Reputation: 1
I'm trying to use @font-face to replace instances of a font. This has usually worked for me:
@font-face {
font-family: 'Arial';
font-weight: bold;
font-style: italic;
src: local('Times New Roman');
}
@font-face {
font-family: 'Arial';
font-weight: bold;
src: local('Times New Roman');
}
@font-face {
font-family: 'Arial';
font-style: italic;
src: local('Times New Roman');
}
@font-face {
font-family: 'Arial';
src: local('Times New Roman');
}
With the end result being instances of Arial being replaced with Times New Roman. In fact, this works on a separate computer running Windows 10 and Chrome 61.0.3163.100.
However, after a recent update to 62.0.3202.62, Arial is still replaced with Times New Roman, but bold and italics no longer work. Trying to reference something like "Times New Roman Bold" doesn't work and just defaults back to Arial. Placing !important
after the bold and italic src lines gives faux-bold and faux-italics.
Was the old behaviour wrong?
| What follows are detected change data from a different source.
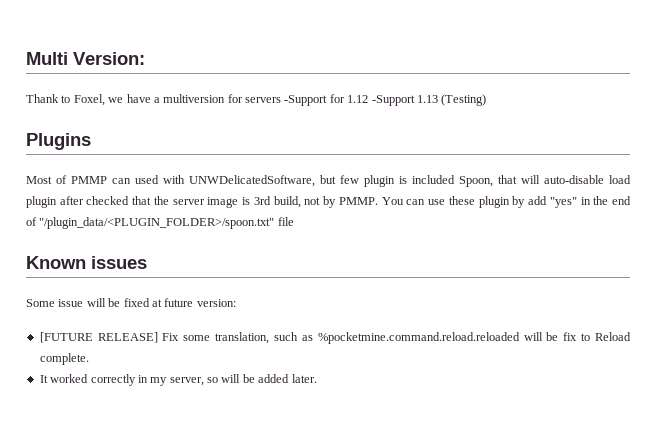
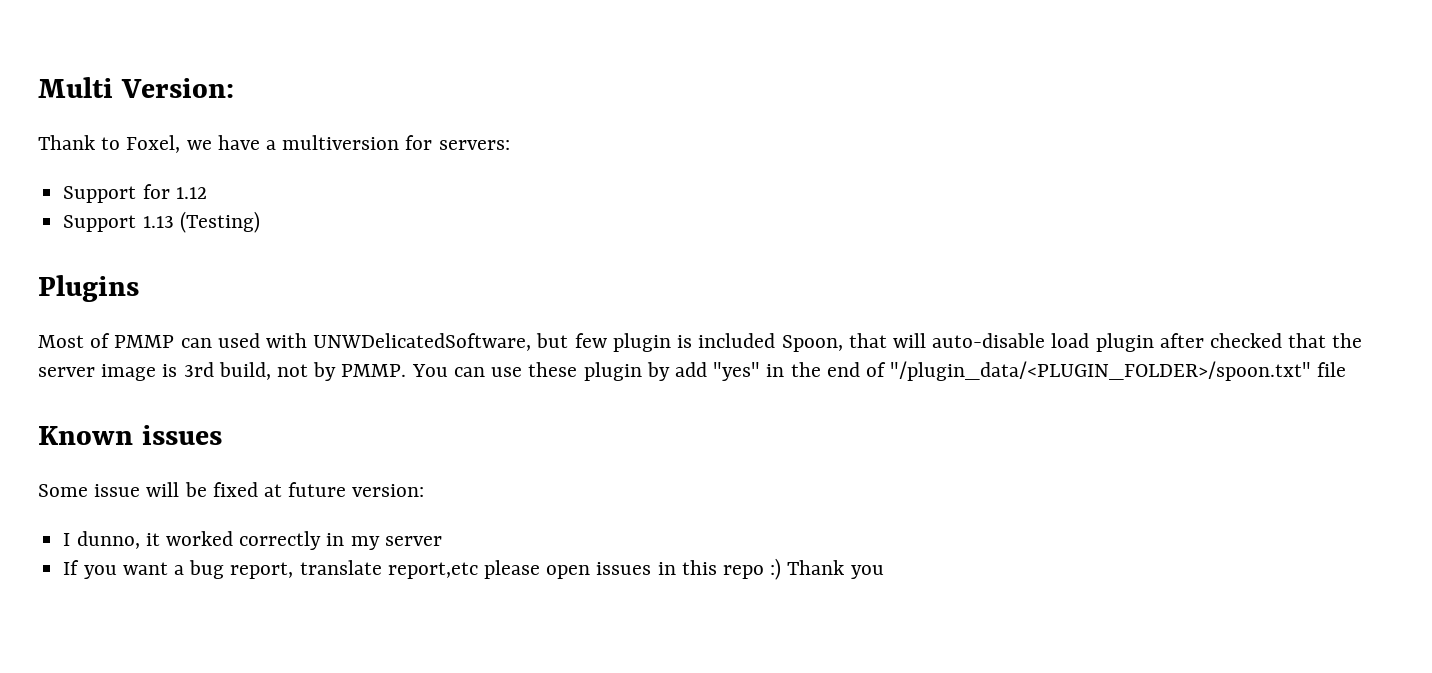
- Thank to Foxel, we have a multiversion for servers -Support for 1.12 -Support 1.13 (Testing)
+ Thank to Foxel, we have a multiversion for servers:
+ Support for 1.12
+ Support 1.13 (Testing)
- [FUTURE RELEASE] Fix some translation, such as %pocketmine.command.reload.reloaded will be fix to Reload complete.
- It worked correctly in my server, so will be added later.
+ I dunno, it worked correctly in my server
+ If you want a bug report, translate report,etc please open issues in this repo :) Thank you

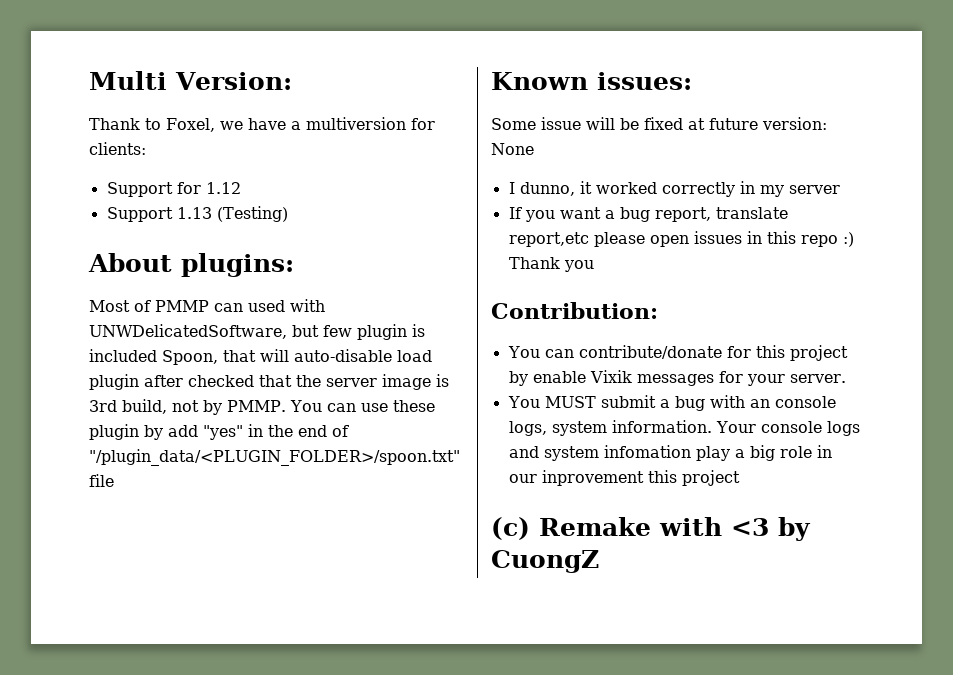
- Thank to Foxel, we have a multiversion for servers:
+ Thank to Foxel, we have a multiversion for clients:
- Plugins
+ About plugins:
- Known issues
+ Known issues:
- Some issue will be fixed at future version:
+ Some issue will be fixed at future version: None
+ Contribution:
+ You can contribute/donate for this project by enable Vixik messages for your server.
+ You MUST submit a bug with an console logs, system information. Your console logs and system infomation play a big role in our inprovement this project
+ (c) Remake with <3 by CuongZ

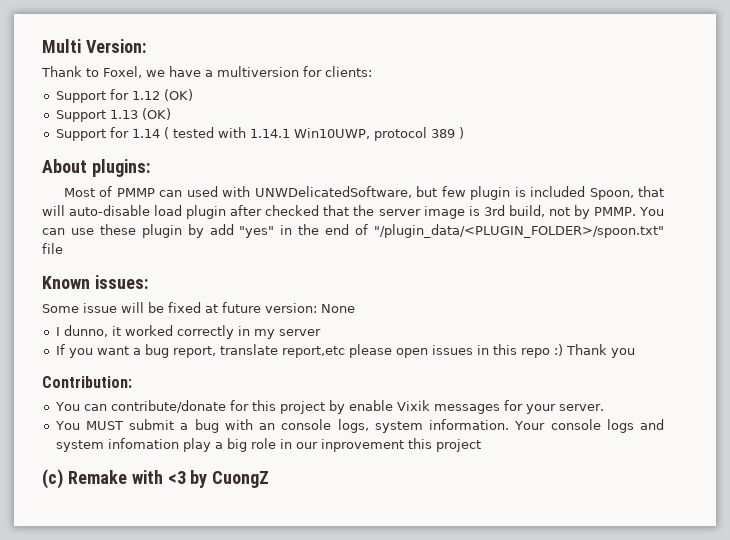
- Support for 1.12
+ Support for 1.12 (OK)
- Support 1.13 (Testing)
+ Support 1.13 (OK)
+ Support for 1.14 ( tested with 1.14.1 Win10UWP, protocol 389 )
What is the proper way to replace a font through CSS, if that is even possible?
Upvotes: 0
Views: 726
Reputation: 53
We can't reference something like "Times New Roman Bold" or "Arial Bold", looks like it's a bug of Chrome, Read below.
The tracked issue: https://bugs.chromium.org/p/chromium/issues/detail?id=627143, in #25 drott refer the spec for local().
Here drott replied why:
Our local matching is broken and uses family name for matching, instead of postscript name
——drott
Here drott said previous workaround breaks what Google Fonts is expecting on Android Chrome.
this change actually makes src: local() handling more correct by taking the styling out the equation, but indeed breaks what Google Fonts is expecting.
There are two problems: Our src: local() matching is broken and does not match full font name or postscript font name, that's issue 627143.
What we do instead, we match src: local() against font family name, plus we take into account the stretch, style, weight request (coming from the CSS styling, stored in FontDescription) and feed this into the family matching.
With this broken local() matching, Google fonts' CSS manages to match against the local robot variants using just local("sans-serif") plus font-weight: bold and font-weight: 100, or 300.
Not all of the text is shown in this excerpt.